To earn an honors diploma, students would first have to meet all state and local high school graduation requirements, and meet all but one of the criteria for earning an honors diploma.

The new rule would require students to earn a 27 on the ACT or 1280 on the SAT, and in most cases, complete a “field experience” and document their experiences in a portfolio to earn an honors diploma.  All honors diplomas would also include a world language requirement of some sort.

The changes would go into effect for students entering 9th grade on or after July 1, 2017, but students applying for an academic, International Baccalaureate, or career-tech honors diploma between July 1, 2013 and June 30, 2017 would be able to choose to meet the new requirements.


Third Grade Promotion Sub Score: The SBE voted 9 to 8 to raise the promotion sub score for the Third Grade Reading Guarantee assessment from 42 to 44 for the 2016-17 school year.  The sub score is used to determine if third grade students are proficient in reading and can be promoted to the 4th grade.

The SBE has been increasing the proficient sub score for the third grade reading assessment over the past years, and the difficulty of the test has also been increasing.  As a result some Board members were uncomfortable raising the sub score at this time.

Students who earn a 44 on the test are actually reading at a “basic” level.
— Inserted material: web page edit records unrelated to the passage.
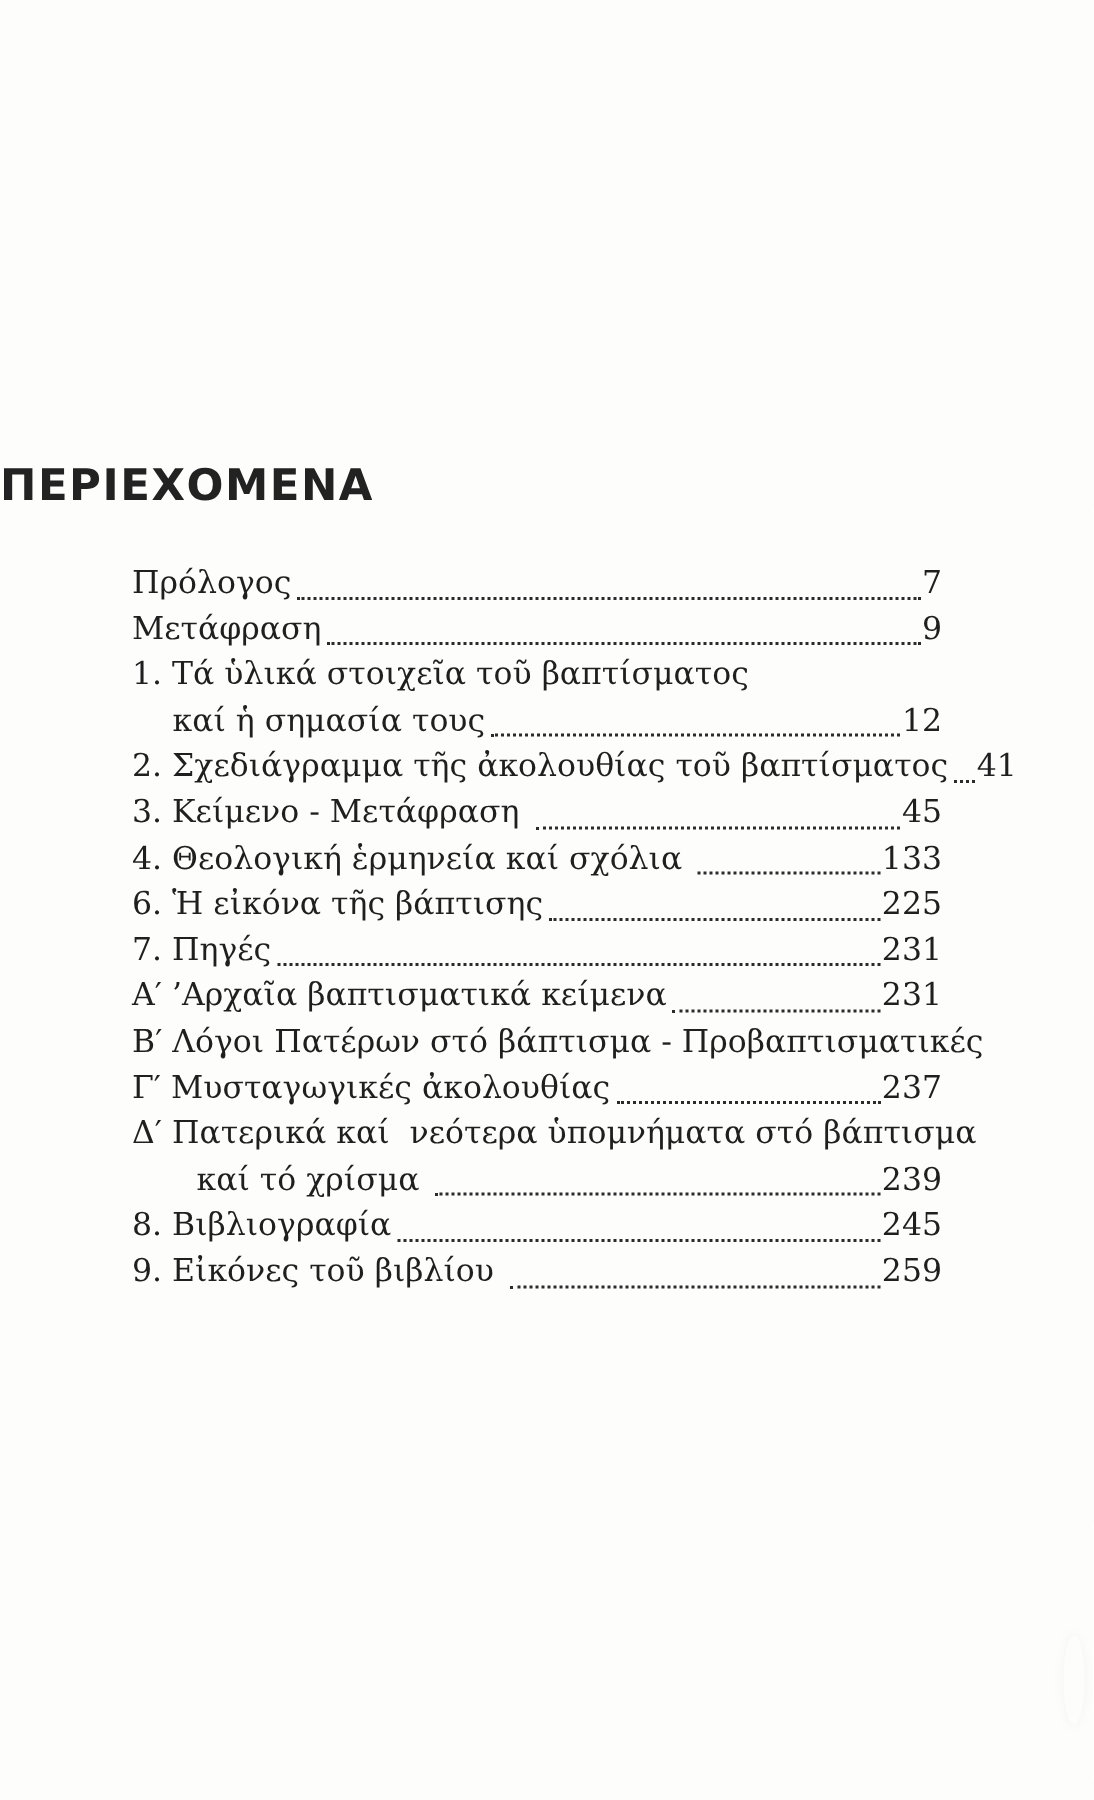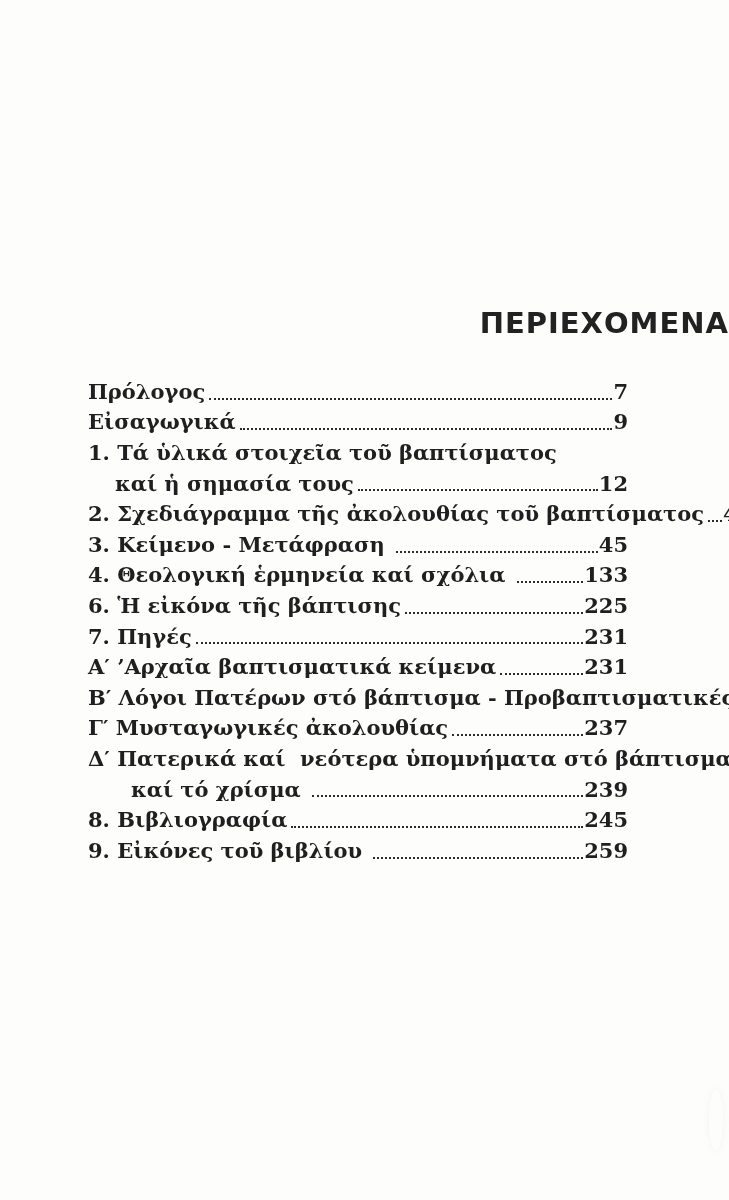"ΠΕΡΙΕΧΟΜΕΝΑ" .toc-title { text-align: right -> left }
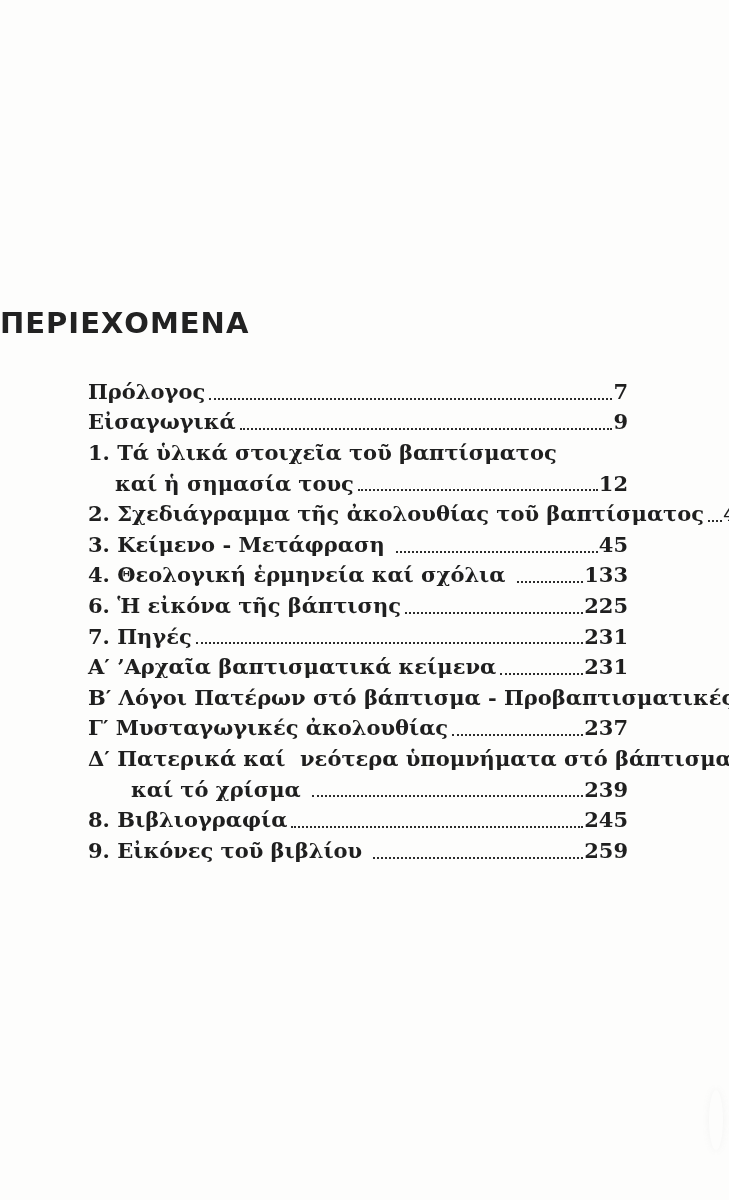"Πρόλογος" .toc-line { align-items: center -> flex-start; font-weight: bold -> none }
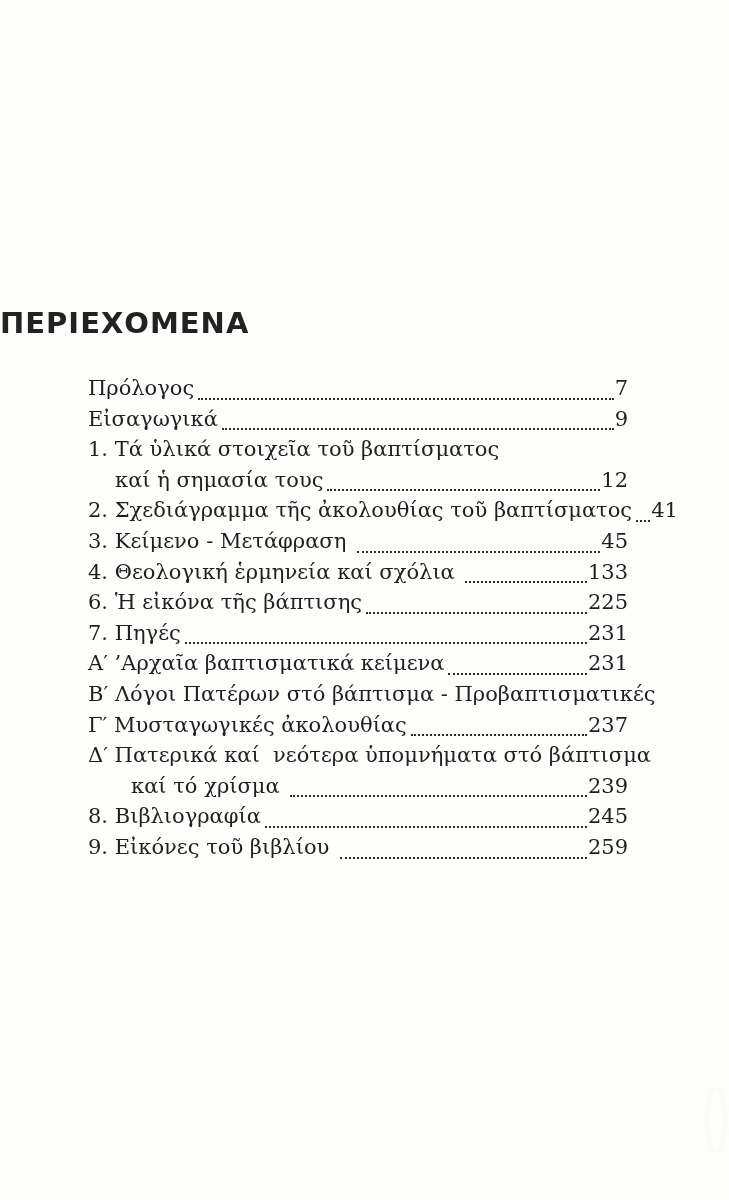"Εἰσαγωγικά" span.toc-label { text: Εἰσαγωγικά -> Μετάφραση }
The proficient score is 50, and so the Board will be considering more adjustments to the sub score in the future.


2018-19 Budget Recommendations: The SBE approved two versions of its 2018-19 budget recommendations for the Ohio Department of Education.

The current FY17 appropriation for the ODE is $7,923,837,629.  This includes over $6.6 billion for the school foundation program, which is the primary subsidy funding for school districts and is distributed through the state foundation formula. In fact, 98 percent of the ODE’s budget is a subsidy for schools.

One version of the proposed budget complies with the Office of Budget and Management (OBM) budget guidelines, and reduces proposed allocations by 10 percent ($52.4 million) to $7,873,665,215.

The 10 percent reduction is achieved through budget reductions ($3.6 million), under spending ($34 million), program reductions ($7.8 million), and the elimination of earmarks ($4.9 million), such as the Teach for America subsidy of $2 million.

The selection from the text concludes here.